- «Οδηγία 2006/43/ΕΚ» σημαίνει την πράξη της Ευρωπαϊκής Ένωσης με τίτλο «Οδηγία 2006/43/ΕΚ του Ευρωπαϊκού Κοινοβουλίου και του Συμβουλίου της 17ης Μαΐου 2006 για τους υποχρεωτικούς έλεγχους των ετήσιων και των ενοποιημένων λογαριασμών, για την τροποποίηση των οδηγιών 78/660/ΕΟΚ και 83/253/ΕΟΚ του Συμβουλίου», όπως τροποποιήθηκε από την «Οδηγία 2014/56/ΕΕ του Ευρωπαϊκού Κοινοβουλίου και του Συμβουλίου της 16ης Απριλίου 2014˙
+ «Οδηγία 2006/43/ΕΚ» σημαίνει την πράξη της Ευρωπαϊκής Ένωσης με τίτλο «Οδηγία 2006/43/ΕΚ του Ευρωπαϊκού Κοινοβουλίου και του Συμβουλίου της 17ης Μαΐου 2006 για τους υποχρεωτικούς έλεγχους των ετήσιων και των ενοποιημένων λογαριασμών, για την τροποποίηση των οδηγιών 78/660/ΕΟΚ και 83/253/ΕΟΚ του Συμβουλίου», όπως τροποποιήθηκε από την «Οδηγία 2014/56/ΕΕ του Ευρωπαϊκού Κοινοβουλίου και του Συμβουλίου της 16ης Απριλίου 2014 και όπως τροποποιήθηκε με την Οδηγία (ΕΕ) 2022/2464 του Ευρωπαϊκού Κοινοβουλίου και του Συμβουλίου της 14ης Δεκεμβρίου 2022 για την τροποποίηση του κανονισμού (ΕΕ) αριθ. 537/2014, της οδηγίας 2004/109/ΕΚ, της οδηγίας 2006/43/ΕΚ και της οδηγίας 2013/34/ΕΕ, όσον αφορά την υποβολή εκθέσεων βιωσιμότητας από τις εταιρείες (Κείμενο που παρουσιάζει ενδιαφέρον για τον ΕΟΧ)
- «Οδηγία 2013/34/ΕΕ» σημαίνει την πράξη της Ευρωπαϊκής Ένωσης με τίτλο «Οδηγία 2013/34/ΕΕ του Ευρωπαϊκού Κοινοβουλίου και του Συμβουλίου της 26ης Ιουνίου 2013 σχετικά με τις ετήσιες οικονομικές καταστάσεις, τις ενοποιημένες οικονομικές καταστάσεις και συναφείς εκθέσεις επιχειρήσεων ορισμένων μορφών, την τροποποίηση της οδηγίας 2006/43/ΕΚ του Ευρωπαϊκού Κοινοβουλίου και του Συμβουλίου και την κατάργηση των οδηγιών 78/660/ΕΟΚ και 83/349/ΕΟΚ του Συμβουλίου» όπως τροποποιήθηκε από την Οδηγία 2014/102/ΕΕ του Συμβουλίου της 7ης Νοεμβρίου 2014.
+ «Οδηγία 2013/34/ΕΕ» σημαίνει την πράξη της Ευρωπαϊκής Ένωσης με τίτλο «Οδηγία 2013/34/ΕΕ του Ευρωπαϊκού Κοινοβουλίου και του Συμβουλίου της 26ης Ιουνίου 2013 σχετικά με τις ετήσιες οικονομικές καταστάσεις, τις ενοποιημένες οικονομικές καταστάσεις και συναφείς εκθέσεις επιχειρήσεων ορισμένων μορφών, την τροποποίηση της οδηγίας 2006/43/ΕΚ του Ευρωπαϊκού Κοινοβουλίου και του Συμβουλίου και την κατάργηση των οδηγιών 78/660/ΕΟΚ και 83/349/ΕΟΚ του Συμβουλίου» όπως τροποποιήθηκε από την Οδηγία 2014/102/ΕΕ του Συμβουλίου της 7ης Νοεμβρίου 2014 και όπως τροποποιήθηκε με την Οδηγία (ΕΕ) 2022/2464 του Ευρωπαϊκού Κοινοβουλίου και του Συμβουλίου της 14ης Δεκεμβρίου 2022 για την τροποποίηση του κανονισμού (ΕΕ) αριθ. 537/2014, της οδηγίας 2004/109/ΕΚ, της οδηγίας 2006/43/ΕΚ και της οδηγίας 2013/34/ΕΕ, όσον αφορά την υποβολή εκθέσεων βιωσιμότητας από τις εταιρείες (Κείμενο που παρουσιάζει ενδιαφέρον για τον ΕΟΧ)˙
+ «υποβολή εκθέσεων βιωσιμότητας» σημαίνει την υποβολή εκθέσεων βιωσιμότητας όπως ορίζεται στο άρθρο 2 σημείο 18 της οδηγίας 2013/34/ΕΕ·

__________________________________________________

> [Task item]
Search the records for the string "λογαριασμών", and copy every line that holds it.

> [Answer for this exercise]
- «Οδηγία 2006/43/ΕΚ» σημαίνει την πράξη της Ευρωπαϊκής Ένωσης με τίτλο «Οδηγία 2006/43/ΕΚ του Ευρωπαϊκού Κοινοβουλίου και του Συμβουλίου της 17ης Μαΐου 2006 για τους υποχρεωτικούς έλεγχους των ετήσιων και των ενοποιημένων λογαριασμών, για την τροποποίηση των οδηγιών 78/660/ΕΟΚ και 83/253/ΕΟΚ του Συμβουλίου», όπως τροποποιήθηκε από την «Οδηγία 2014/56/ΕΕ του Ευρωπαϊκού Κοινοβουλίου και του Συμβουλίου της 16ης Απριλίου 2014˙
+ «Οδηγία 2006/43/ΕΚ» σημαίνει την πράξη της Ευρωπαϊκής Ένωσης με τίτλο «Οδηγία 2006/43/ΕΚ του Ευρωπαϊκού Κοινοβουλίου και του Συμβουλίου της 17ης Μαΐου 2006 για τους υποχρεωτικούς έλεγχους των ετήσιων και των ενοποιημένων λογαριασμών, για την τροποποίηση των οδηγιών 78/660/ΕΟΚ και 83/253/ΕΟΚ του Συμβουλίου», όπως τροποποιήθηκε από την «Οδηγία 2014/56/ΕΕ του Ευρωπαϊκού Κοινοβουλίου και του Συμβουλίου της 16ης Απριλίου 2014 και όπως τροποποιήθηκε με την Οδηγία (ΕΕ) 2022/2464 του Ευρωπαϊκού Κοινοβουλίου και του Συμβουλίου της 14ης Δεκεμβρίου 2022 για την τροποποίηση του κανονισμού (ΕΕ) αριθ. 537/2014, της οδηγίας 2004/109/ΕΚ, της οδηγίας 2006/43/ΕΚ και της οδηγίας 2013/34/ΕΕ, όσον αφορά την υποβολή εκθέσεων βιωσιμότητας από τις εταιρείες (Κείμενο που παρουσιάζει ενδιαφέρον για τον ΕΟΧ)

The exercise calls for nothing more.